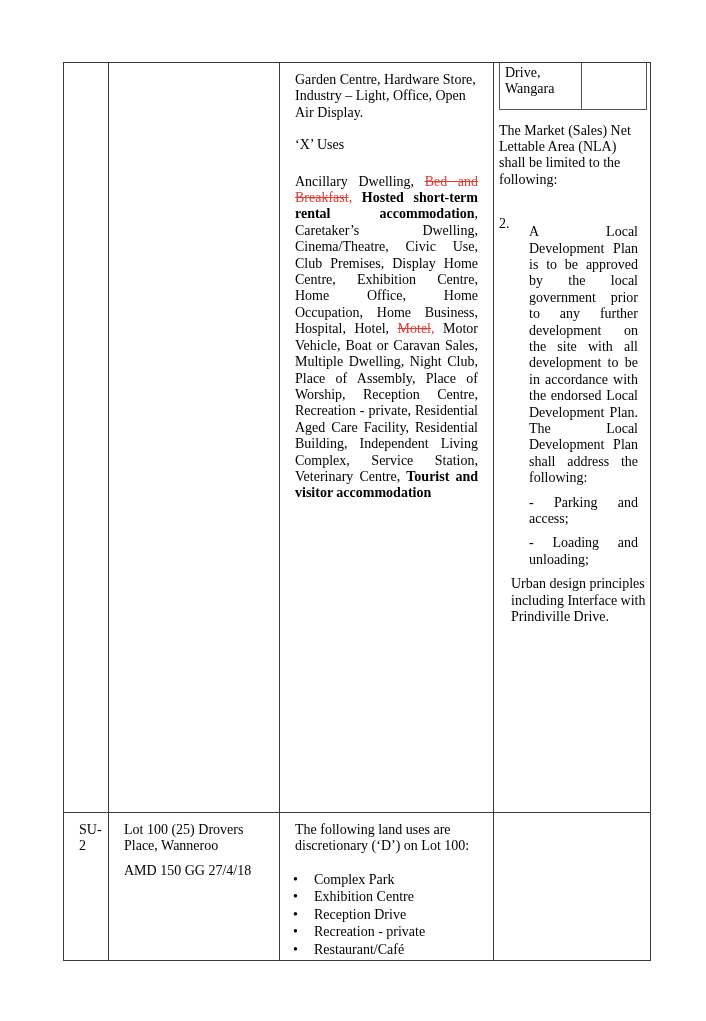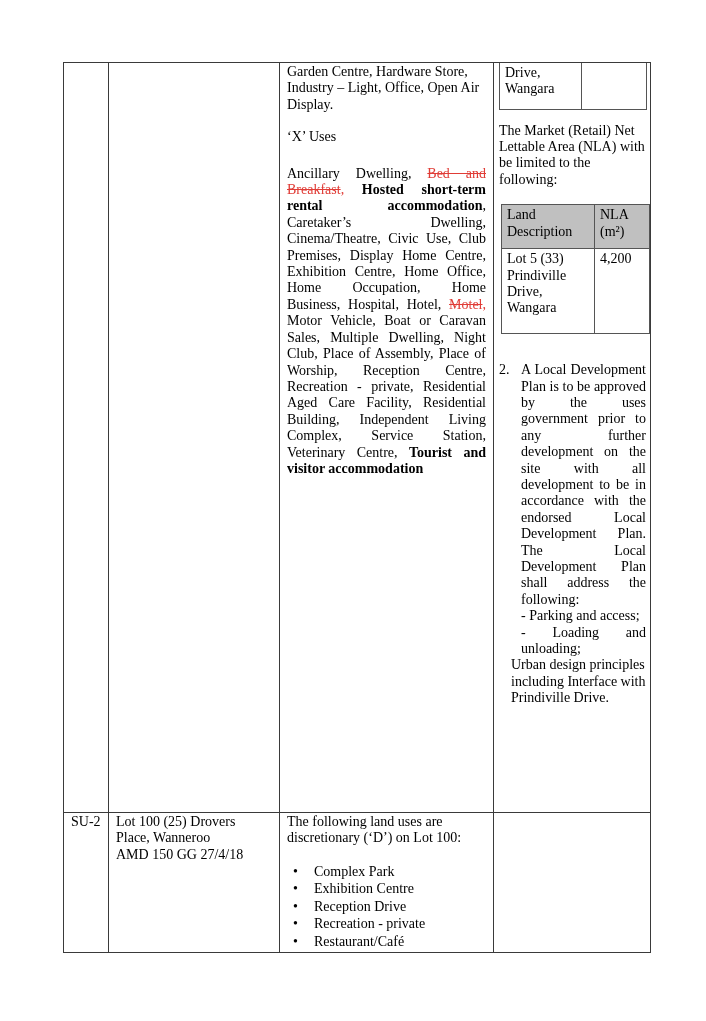"Garden Centre, Hardware Store, Industry" p { margin: 0 -> 8px }
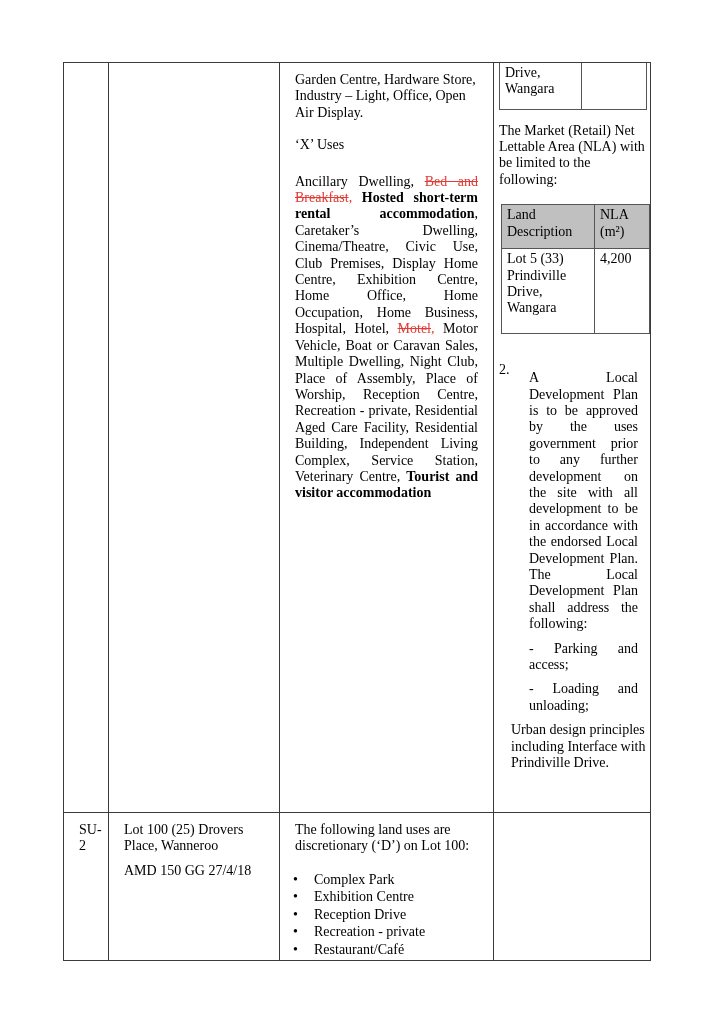"The Market (Retail) Net Lettable" p.market { text: Retail) Net Lettable Area (NLA) with -> Sales) Net Lettable Area (NLA) shall }
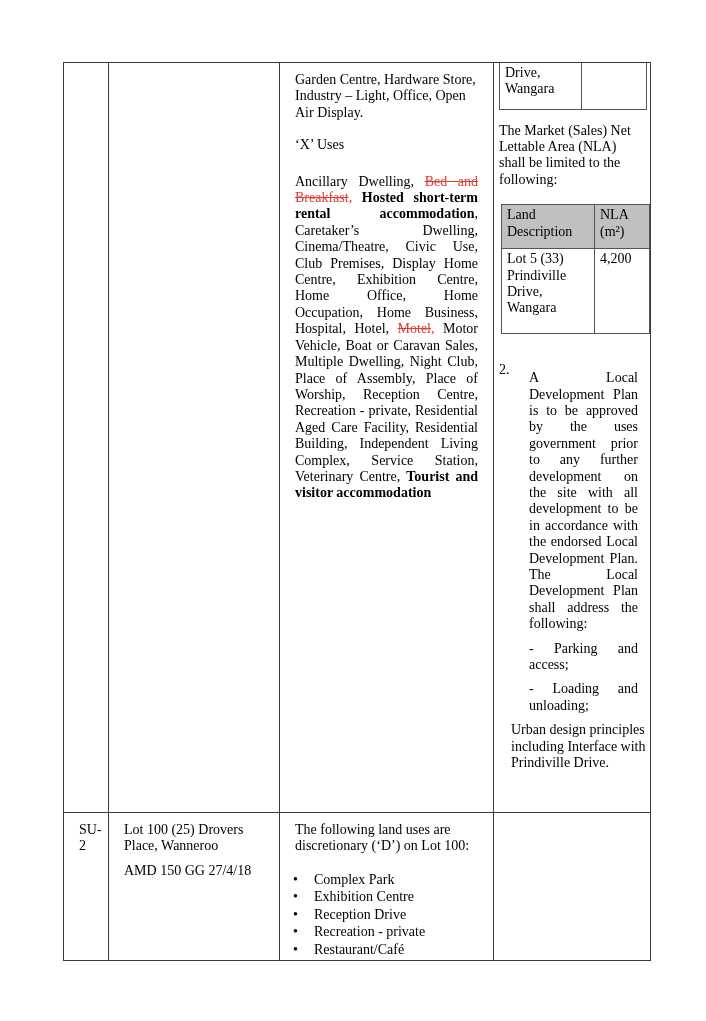"Land Description" table.nested { html: <table> <colgroup> <col> <col> </colgroup> <tbody> <tr> <td>Land Description</td> <td>NLA (m²)</td> </tr> <tr> <td>Lot 5 (33) Prindiville Drive, Wangara</td> <td>4,200</td> </tr> </tbody> </table> -> none }
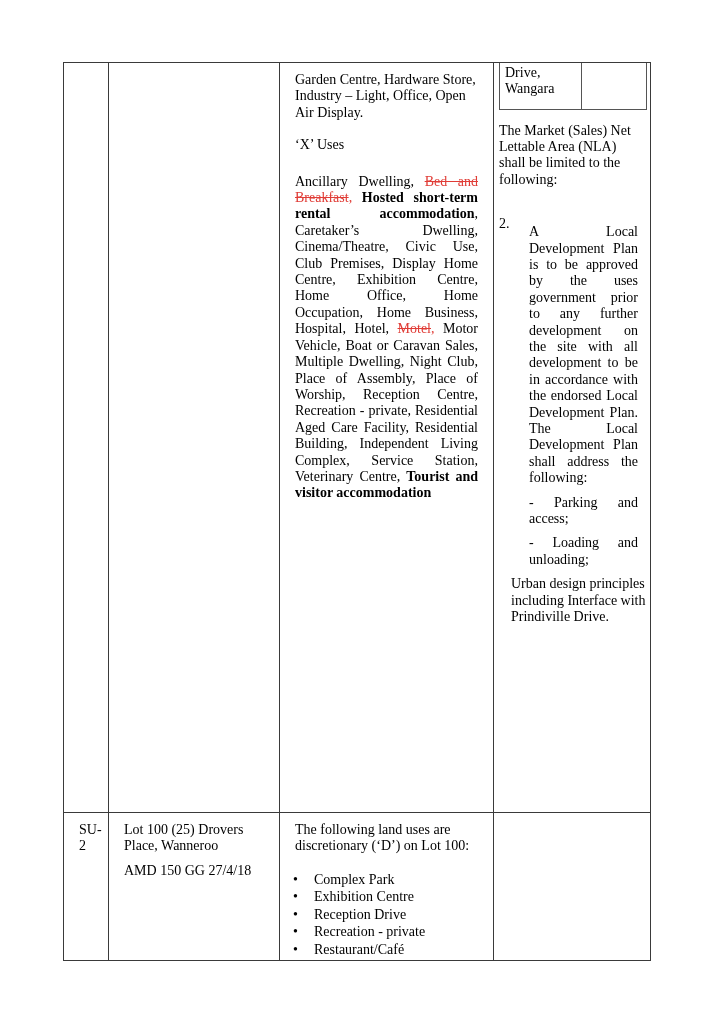"A Local Development Plan is" p.justify { text: uses -> local }
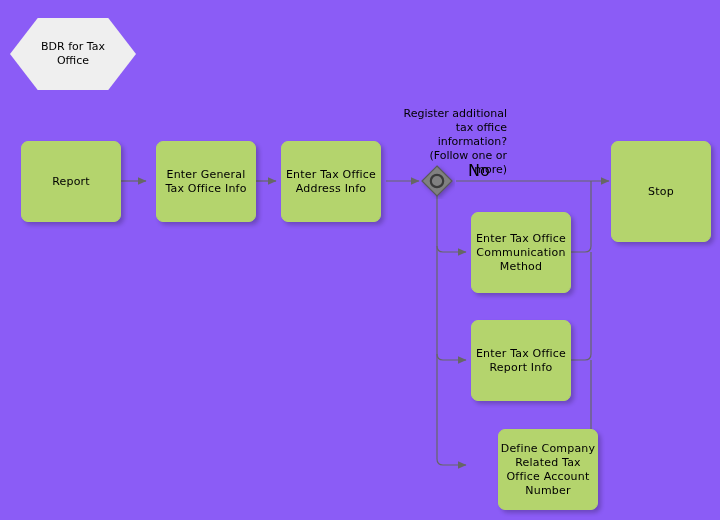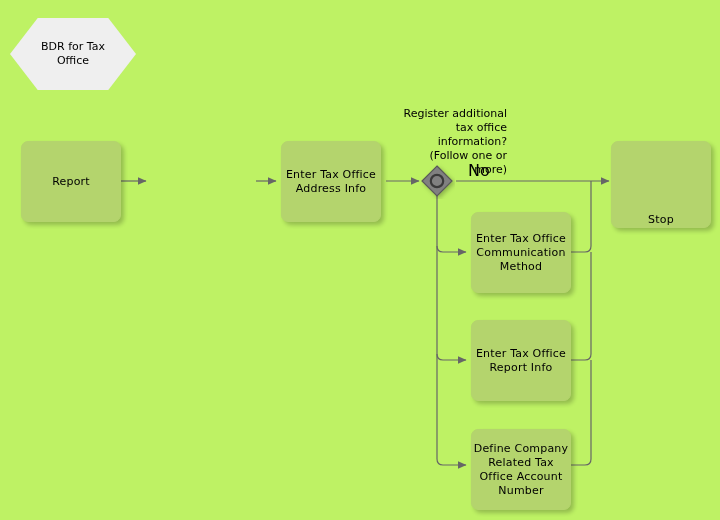"BDR for Tax" #canvas { background: #bef264 -> #8b5cf6 }
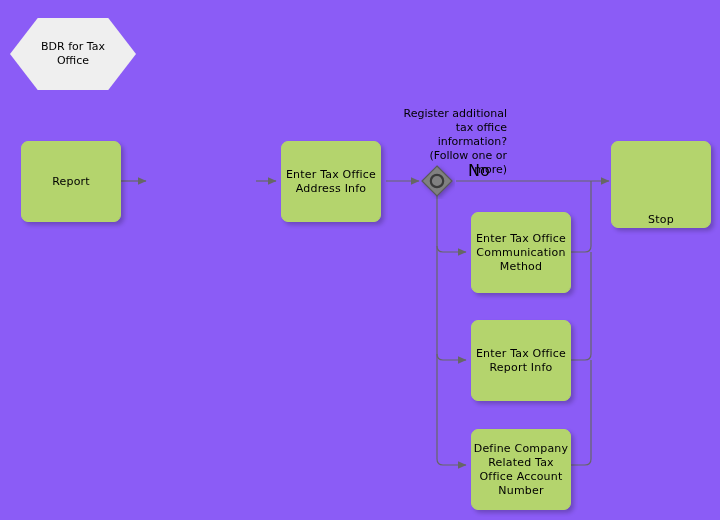"Enter General" div.task { html: none -> <div> <span>Enter General Tax Office Info</span> </div> }
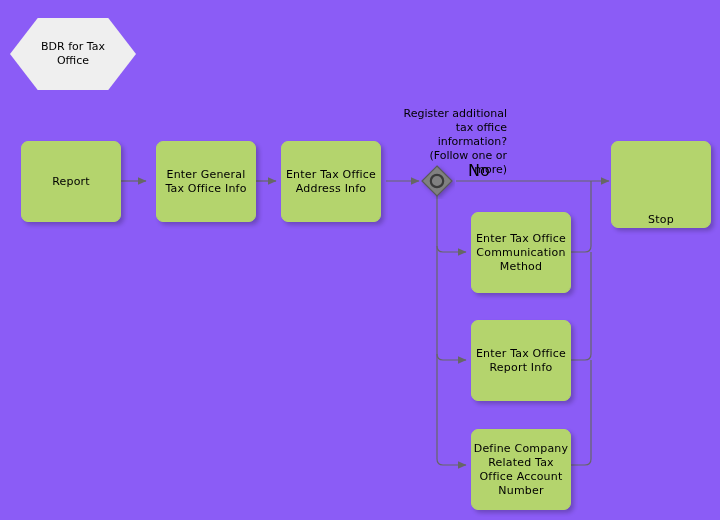"Stop" div.task { align-items: flex-end -> none; height: 87px -> 101px }
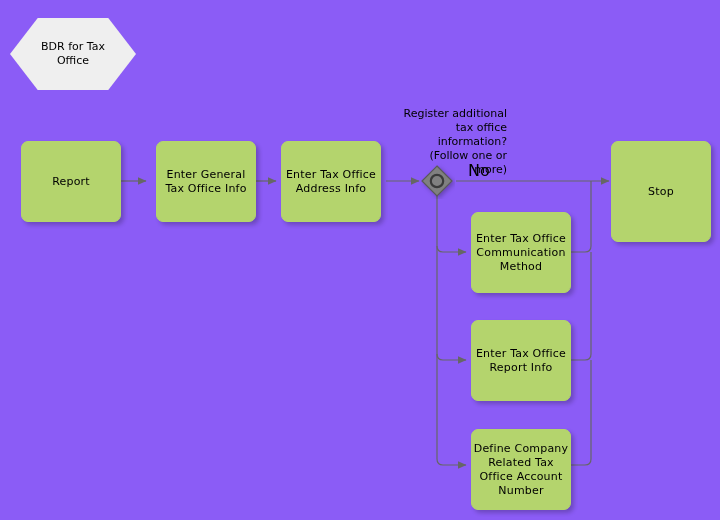"Define Company" div.task { left: 471px -> 498px }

══════

Exactly as they appear, repeat the lines from the one containing "Local Development Plan" through the last line of the entries, counting both ends. Pictures stay out.

• Task solution:
"A Local Development Plan is" p.justify { text: uses -> local }
"BDR for Tax" #canvas { background: #bef264 -> #8b5cf6 }
"Enter General" div.task { html: none -> <div> <span>Enter General Tax Office Info</span> </div> }
"Stop" div.task { align-items: flex-end -> none; height: 87px -> 101px }
"Define Company" div.task { left: 471px -> 498px }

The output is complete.